Stored entries:
'''

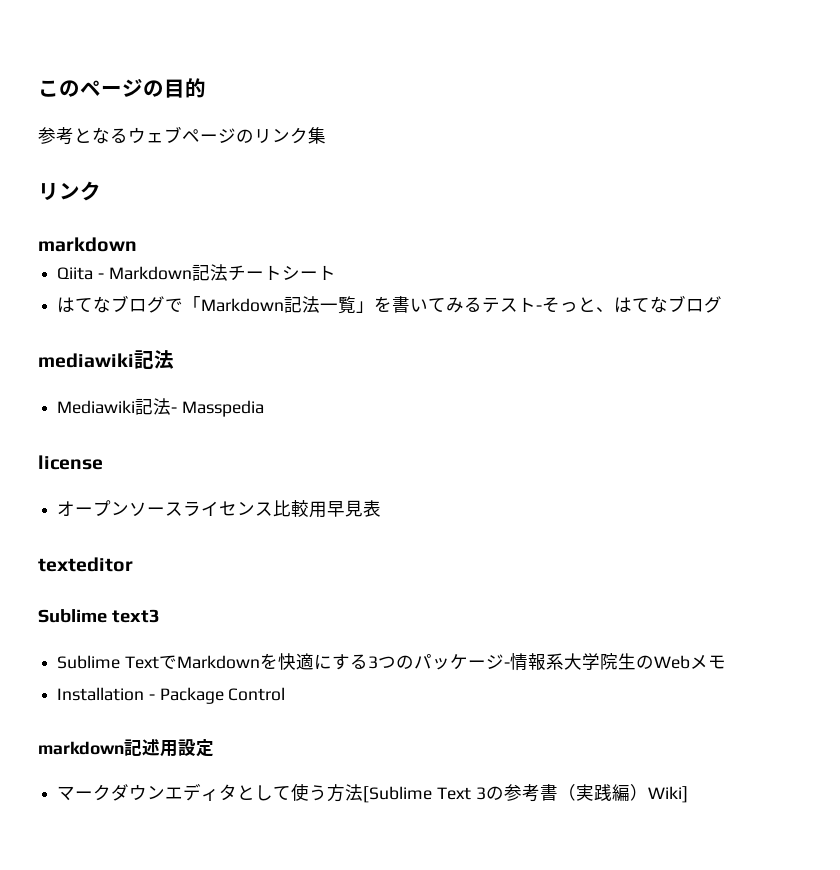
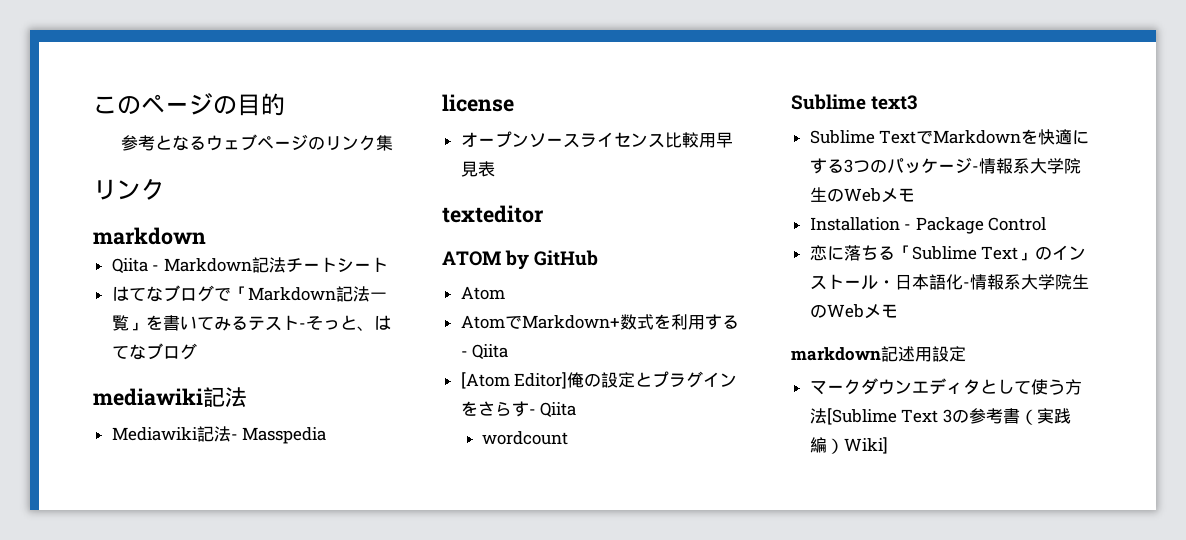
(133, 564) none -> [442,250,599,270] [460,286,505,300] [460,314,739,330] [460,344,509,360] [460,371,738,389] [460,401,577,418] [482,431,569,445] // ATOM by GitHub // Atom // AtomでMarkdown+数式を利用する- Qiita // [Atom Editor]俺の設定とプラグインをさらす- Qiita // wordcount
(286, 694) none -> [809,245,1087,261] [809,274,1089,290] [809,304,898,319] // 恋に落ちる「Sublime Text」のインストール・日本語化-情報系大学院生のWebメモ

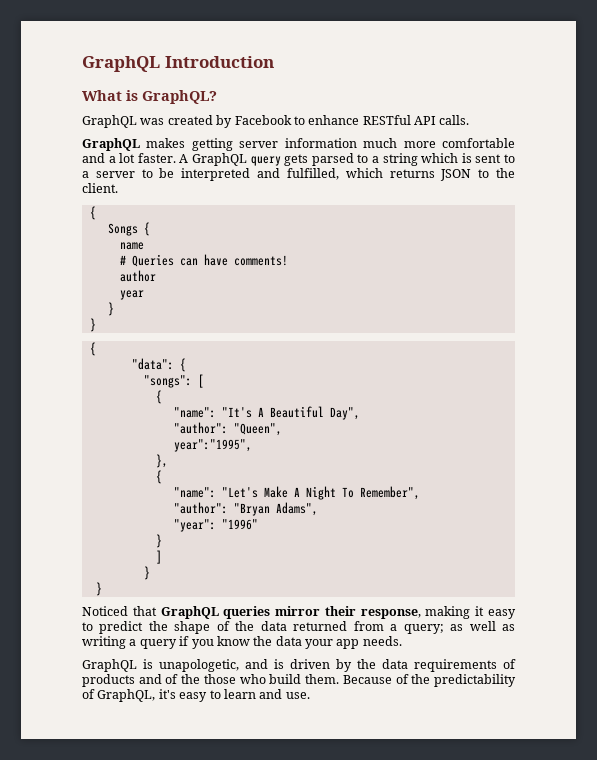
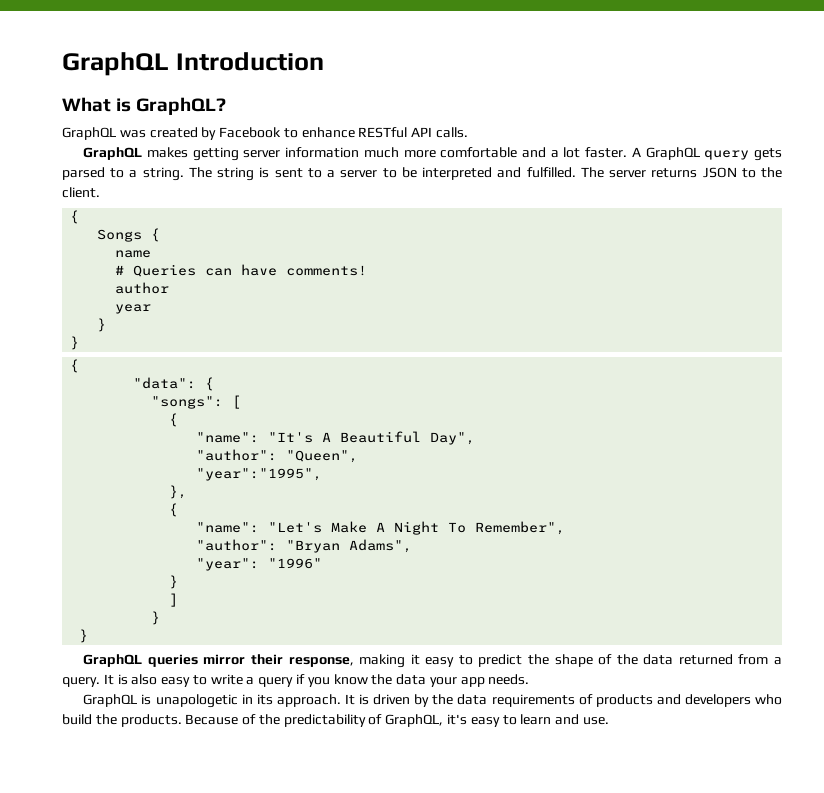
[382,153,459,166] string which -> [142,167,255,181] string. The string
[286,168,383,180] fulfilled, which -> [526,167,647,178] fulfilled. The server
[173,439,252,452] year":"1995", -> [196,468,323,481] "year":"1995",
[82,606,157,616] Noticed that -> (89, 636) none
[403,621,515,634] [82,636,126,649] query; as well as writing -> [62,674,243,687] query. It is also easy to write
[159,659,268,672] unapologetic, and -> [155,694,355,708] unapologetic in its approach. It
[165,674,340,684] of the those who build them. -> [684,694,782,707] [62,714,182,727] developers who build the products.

'''

- **Task statement**
In the transcription, every picture is to be excluded and the records above given again exactly.

- **Exercise result**
(133, 564) none -> [442,250,599,270] [460,286,505,300] [460,314,739,330] [460,344,509,360] [460,371,738,389] [460,401,577,418] [482,431,569,445] // ATOM by GitHub // Atom // AtomでMarkdown+数式を利用する- Qiita // [Atom Editor]俺の設定とプラグインをさらす- Qiita // wordcount
(286, 694) none -> [809,245,1087,261] [809,274,1089,290] [809,304,898,319] // 恋に落ちる「Sublime Text」のインストール・日本語化-情報系大学院生のWebメモ

[382,153,459,166] string which -> [142,167,255,181] string. The string
[286,168,383,180] fulfilled, which -> [526,167,647,178] fulfilled. The server
[173,439,252,452] year":"1995", -> [196,468,323,481] "year":"1995",
[82,606,157,616] Noticed that -> (89, 636) none
[403,621,515,634] [82,636,126,649] query; as well as writing -> [62,674,243,687] query. It is also easy to write
[159,659,268,672] unapologetic, and -> [155,694,355,708] unapologetic in its approach. It
[165,674,340,684] of the those who build them. -> [684,694,782,707] [62,714,182,727] developers who build the products.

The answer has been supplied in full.